Un elemento común en sus cuentos es la presencia siempre ausente del perseguidor, del enemigo que la acusa, que la condena, que la vigila, que la traiciona. A veces, la narradora piensa que no es otro sino ella misma, en una versión autodestructiva, quien la conduce a ese descenso a los infiernos. El paisaje helado es otra pieza principal en esta obra que aparece complementando las atmósferas cerradas y vertiginosamente blancas de los hospitales. Un paisaje que siempre es frío, como lo eran aquellos que veía desde la ventana de su habitación en los psiquiátricos de Suiza en los que vivió internada.

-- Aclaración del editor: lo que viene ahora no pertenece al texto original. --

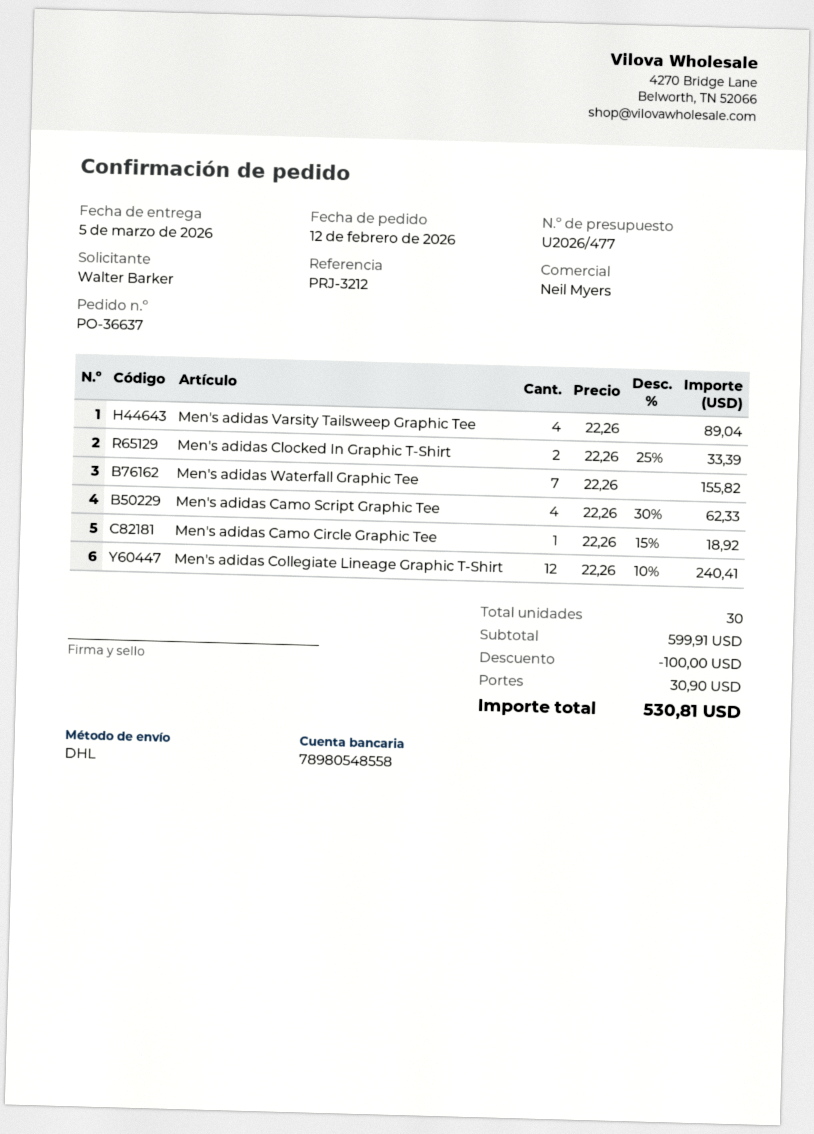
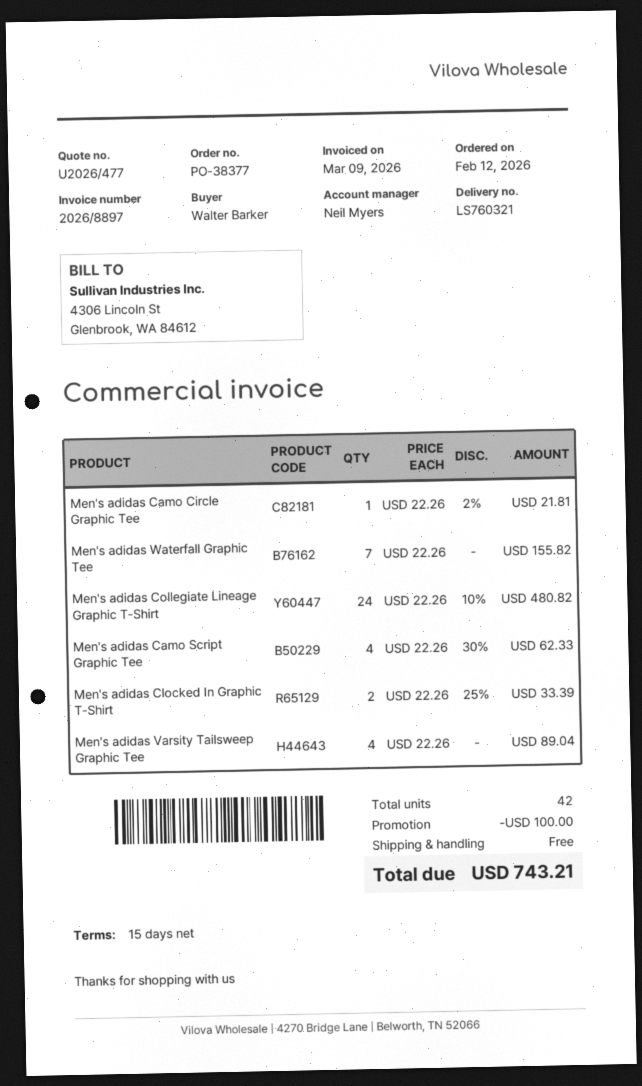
order number: PO-36637 -> PO-38377
Men's adidas Camo Circle Graphic Tee: 1 x 22.26 - 15% = 18.92 -> 1 x 22.26 - 2% = 21.81
Men's adidas Collegiate Lineage Graphic T-Shirt: 12 x 22.26 - 10% = 240.41 -> 24 x 22.26 - 10% = 480.82
total quantity: 30 -> 42
shipping: 30.90 -> 0.00
total: 530.81 -> 743.21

La mayoría de las narraciones provienen de voces femeninas que, como ella, son pacientes, y el enemigo es, normalmente, un hombre: el marido, el médico, el desconocido, el trabajador del hospital. Es también por eso que, cuando una lee El descenso, no tiene más remedio que regresar –o descubrir– a Charlotte Perkins. Porque lo que Kavan hizo con El descenso en 1940, Charlotte lo había conseguido con su perturbador cuento El papel pintado amarillo en 1890.
En poco más de veinte páginas, esta autora comprometida con la causa feminista, nos enajena con los pensamientos y percepciones de su protagonista. También Perkins lo escribió desde su angustiosa experiencia. Y es esa vivencia la que le permite describir fielmente la decadencia mental de una mujer, tras ser encerrada en su casa, bajo la prohibición de escribir para superar una crisis nerviosa. Tremendo tratamiento que le había sido recomendado por su marido, un hombre de ciencia que nos recuerda al enemigo permanente y endémico de El descenso. La historia fue enviada por Charlotte Perkins al psiquiatra que la llevó a padecer semejante calvario y, al parecer, este nunca le respondió. Su historia puede encontrarse en castellano en una preciosa edición de Contraseña.
Subyace en ambas obras la crítica a los métodos de la psiquiatría del momento, en una época en la que la excesiva patologización mental de las mujeres comenzaba a ser aullada por numerosas cautivas brillantes a través de cartas, diarios y novelas. Con pacientes ejemplares como Kavan no es descabellado pensar que la locura fuera el precio que la sociedad les obligó a pagar por poseer la genialidad en el género equivocado.